2.2.1  The Data Array

Irrespective of its actual format in the data file, the data can be visualized as a rectangular array of variable values, where element xij is the value of the variable represented by the j-th column for the case represented by the i-th row. For example, the data from a survey can be displayed in the following way:


           Cases                         Variables

                       identification     education    sex    age    ...
         _________________________________________________________________

           case 1      1300                   6         2     31     ...     ...
           case 2      1301                   2         1     25     ...
            .          1302                   3         1     55     ...
            .           .                     .         .     .      ...

In the example, each row represents a respondent in a survey and each column represents an item from the questionnaire.

2.2.2  Characteristics of the Data File

These files contain normally, but not necessarily, fixed length records, since the end of the record is recognized by carriage return/line feed characters. However, the length of the longest record must be supplied on the file definition (see $FILES command). There is no limit to the number of records in the Data file.

The maximum record length is 4096 characters.

Each "case" may consist of more than one record (up to a maximum of 50). If, in a particular program execution, variables are to be accessed from more than one type of record, then there must be exactly the same number of records for each case. The MERCHECK program can be used to create files complying with this condition. Note that any Data file output by an IDAMS program is always restructured to contain a single record per case.

If a raw data file contains different record types (and the record type is coded) and does not have exactly the same number of records per case, IDAMS programs can be executed using variables from one record type at a time by selecting only that record type at the start.

2.2.3  Hierarchical Files

IDAMS only processes "rectangular" files as described above.
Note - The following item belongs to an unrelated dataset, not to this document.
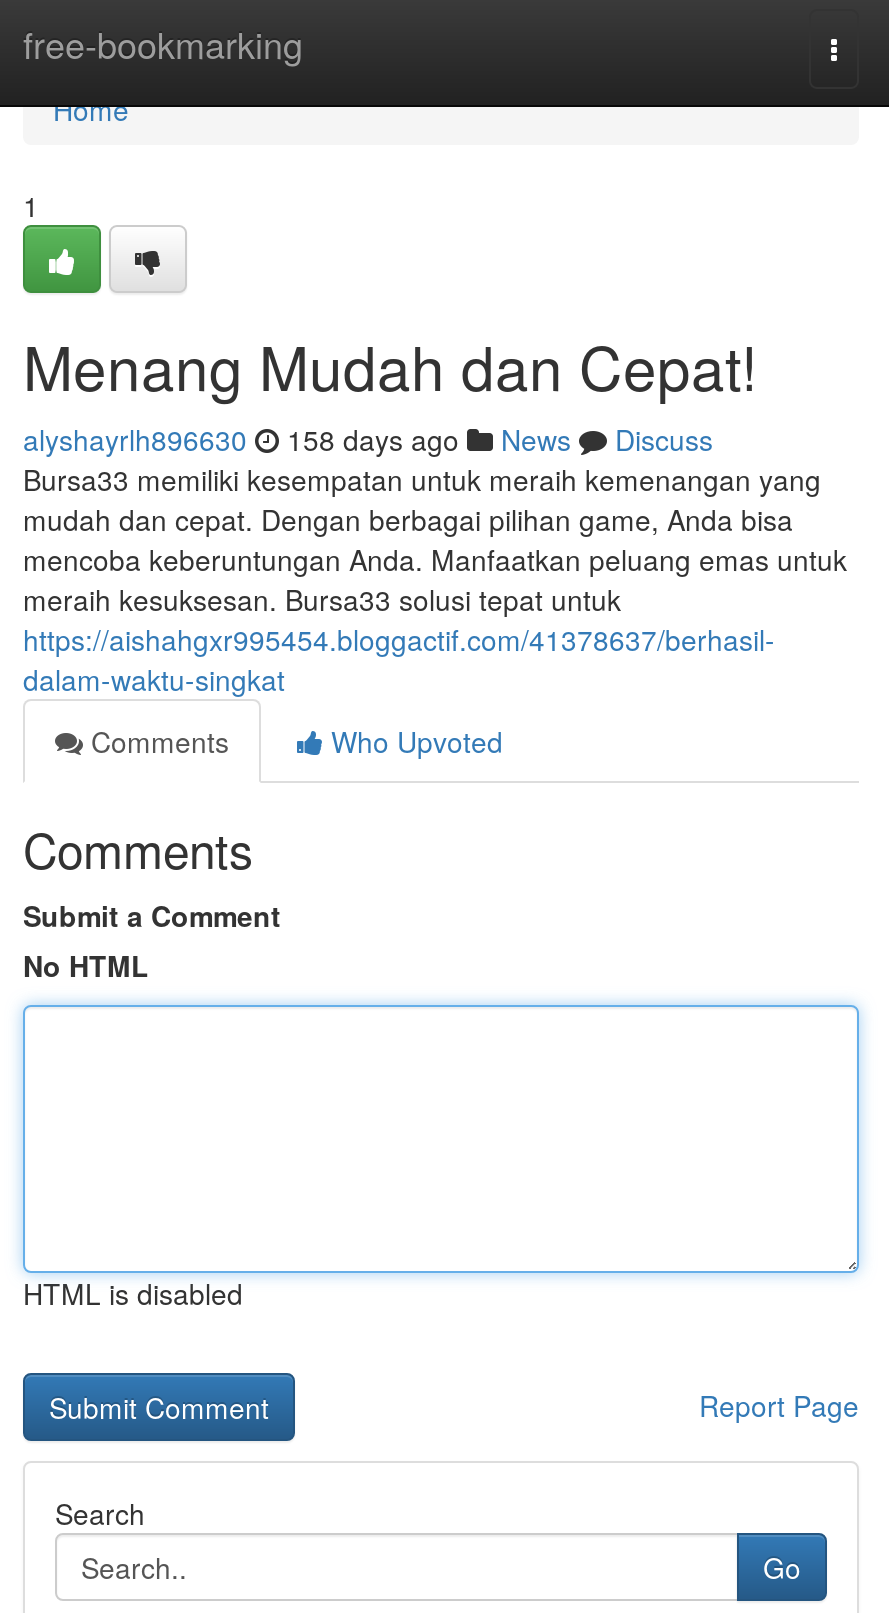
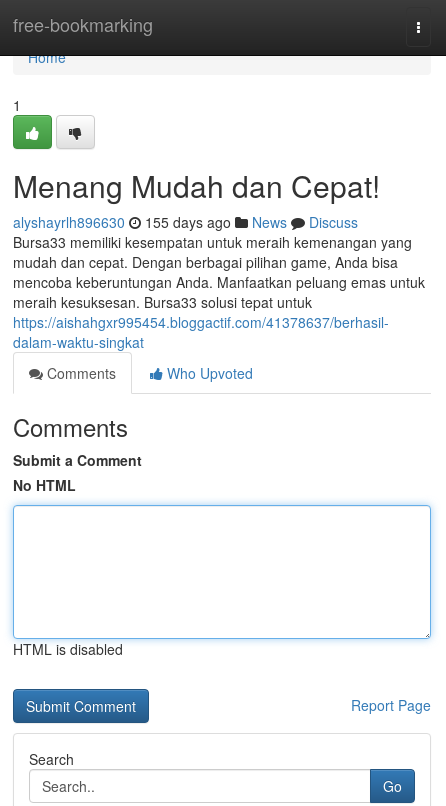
- alyshayrlh896630 158 days ago News Discuss
+ alyshayrlh896630 155 days ago News Discuss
Hierarchical files can be handled by storing records from the different levels in different files and then using the AGGREG and MERGE programs to produce composite records containing variables from the different levels. Alternatively, the complete hierarchical data file can be processed one level at a time by "filtering" records for that level only (providing record types are coded).

2.2.4  Variables

Referencing variables. The variables in a Data file are identified by a unique number between 1 and 9999. This number, preceded by a V (e.g. V3) is used to refer to a particular variable in control statements to programs. The variable number is used to index a variable-descriptor record in the dictionary which provides all other necessary information about the variable such as its name and its location in the data record.
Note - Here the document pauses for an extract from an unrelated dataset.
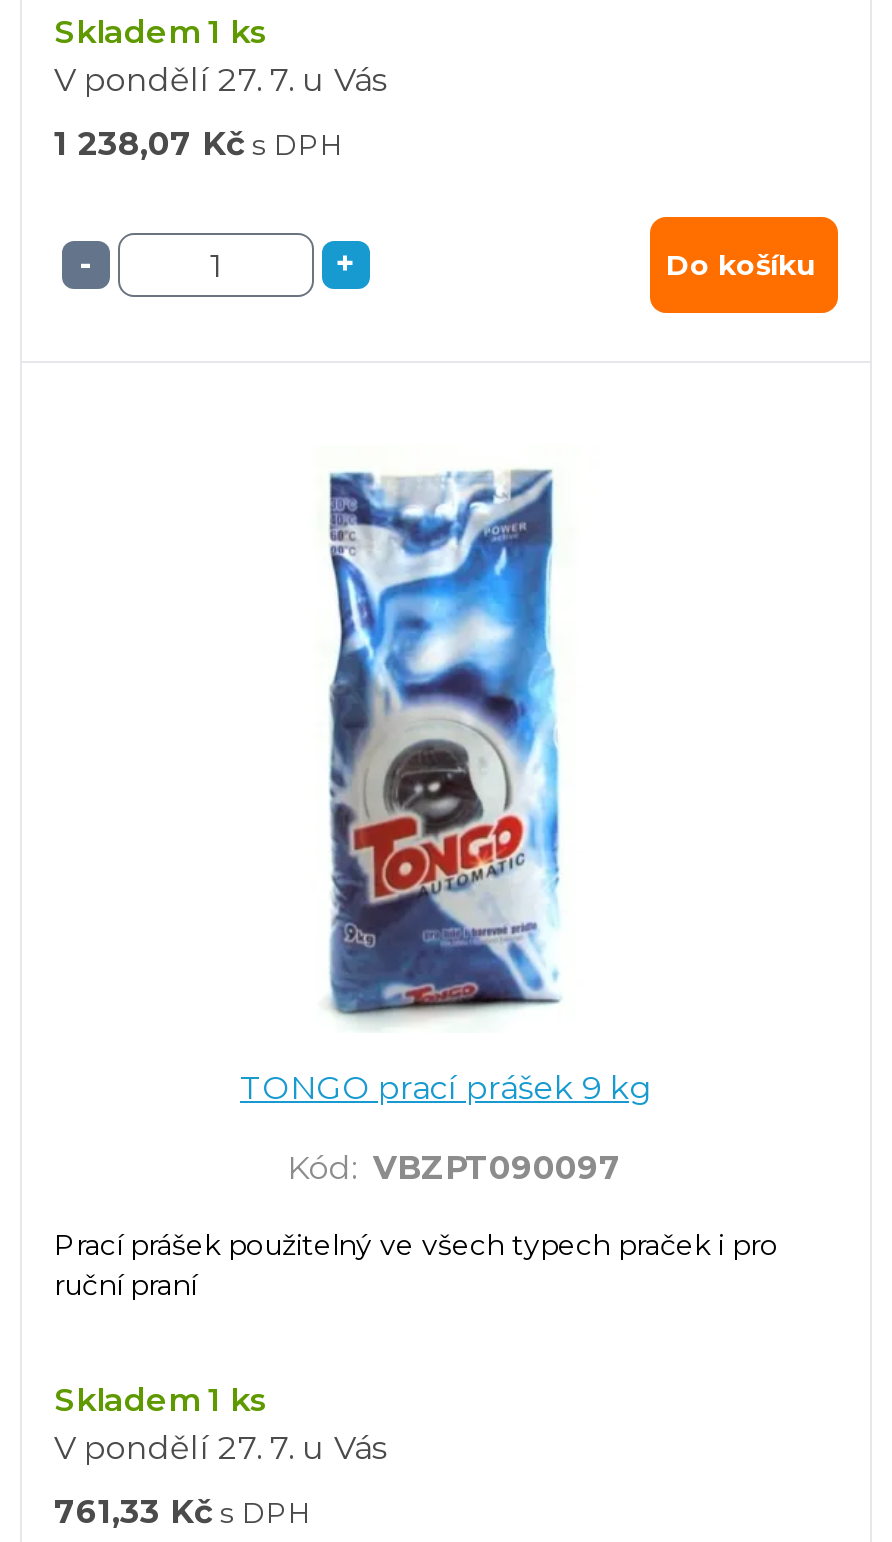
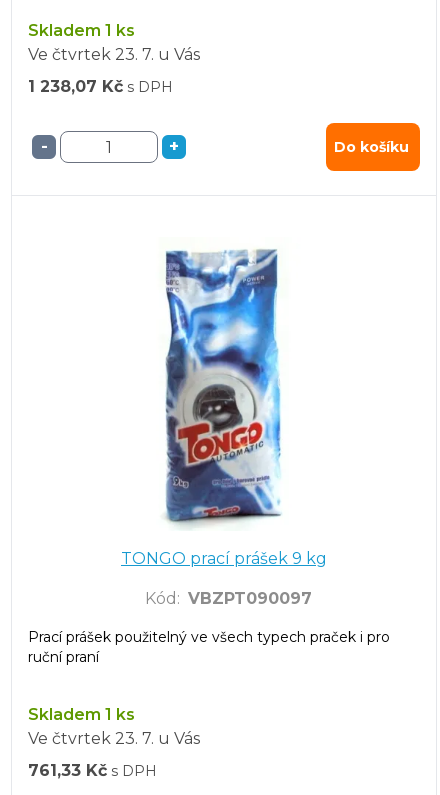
- V pondělí 27. 7. u Vás
+ Ve čtvrtek 23. 7. u Vás

- V pondělí 27. 7. u Vás
+ Ve čtvrtek 23. 7. u Vás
Variable types. Variables can be of numeric or alphabetic type, both stored in character mode.

Numeric variables. These can be positive or negative valued with the following characteristics:

Alphabetic variables. Alphabetic variables can be held in Data files and can be up to 255 characters long. They can be used in data management programs. 1-4 character alphabetic variables can be also used in filters. In order to be used in analysis, 1-4 character alphabetic variables must be recoded to numeric values. This can be done with Recode's BRAC function.

2.2.5  Missing Data Codes

The value of a variable for a particular case may be unknown for a number of reasons, for example a question may be inapplicable to certain respondents or a respondent may refuse to answer a question. Special missing data codes can be established for each numeric variable and coded into the data when needed. Two missing data codes are allowed: MD1 and MD2. If used, any value in the data equal to MD1 is considered a missing value; any value greater than or equal to MD2 (if MD2 is positive or zero) or less than or equal to MD2 (if MD2 is negative) is also considered missing.

These missing data codes are stored in the dictionary record for the variable. Similar to data values, they can be integer or decimal valued, with an implicit or explicit decimal point. If MD1 or MD2 is specified with an implicit decimal point, NDEC gives the number of digits to be treated as decimal places. If an explicit decimal point is coded in MD1 or MD2, then NDEC determines the number of digits to the right of the decimal point to be retained, rounding up the value accordingly.
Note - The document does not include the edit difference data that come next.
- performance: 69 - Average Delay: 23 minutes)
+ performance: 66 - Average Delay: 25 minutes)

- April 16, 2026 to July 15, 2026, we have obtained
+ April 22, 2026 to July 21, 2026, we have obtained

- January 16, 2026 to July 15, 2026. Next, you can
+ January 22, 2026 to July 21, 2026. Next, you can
When a variable's MD1 and MD2 codes are blank in the dictionary, this means that there are no special numeric missing data codes. During an IDAMS program execution, blank dictionary MD1 and MD2 fields are filled in by the default missing data codes of 1.5 * 109 and 1.6 * 109 respectively.

Since the missing data codes are each limited to a maximum of 7 digits (or 6 digits and a negative sign), they can present a problem for 8 and 9 digit variables. The user should consider the use of a negative first missing data code in this case.

2.2.6  Non-numeric or Blank Values in Numeric Variables - Bad Data

In IDAMS data management programs, data values are merely copied from one place to another and conversion to a computational (binary) mode is not carried out; in this case there is no check on whether numeric variables have numeric values. However, when variables are being used for analysis or in Recode operations, then their values are converted to binary mode and values containing non-numeric characters will cause problems. Normally data should be cleaned of such characters prior to analysis. In addition, blank values in numeric variables are not automatically treated as missing values; they are also considered to be non-numeric or "bad" data.

To allow for analysis of incompletely cleaned data and for the handling of unrecoded blank fields, the BADDATA parameter may be used to treat blank and other non-numeric values as missing and thus have the possibility of eliminating them from analysis. Specification of the parameter BADDATA=MD1 or BADDATA=MD2 results in the conversion of "bad" values to the MD1 or MD2 code for the variable. If the MD1 or MD2 codes are blank, then bad data values are converted to the corresponding default missing data code (see above) and are thus treated as missing values (see the description of BADDATA parameter in "The IDAMS Setup File" chapter).

2.2.7  Editing Rules for Variables Output by IDAMS Programs

IDAMS programs always create a Data file and a corresponding IDAMS dictionary, i.e. an IDAMS dataset.

The Data file contains one record for each case. The record length is the sum of the field widths of all variables output and is determined by the program.

Numeric variable values are edited to a standard form as described below:

Alphabetic variable values are not edited and are the same on input and output.

2.3  The IDAMS Dictionary


2.3.1  General Description

The dictionary is used to describe the variables in the data. For each variable it must contain at minimum the variable's number, its type and its location in the data record. In addition, a variable name, two missing data codes, the number of decimal places and a reference number or name may be given. This information is stored in variable-descriptor records sometimes known as T-records. Optional C-records for categorical variables give labels for the different possible codes. The first record in the dictionary, the dictionary-descriptor record, identifies the dictionary type, gives the first and last variable numbers used in the dictionary and specifies the number of data records making up a "case".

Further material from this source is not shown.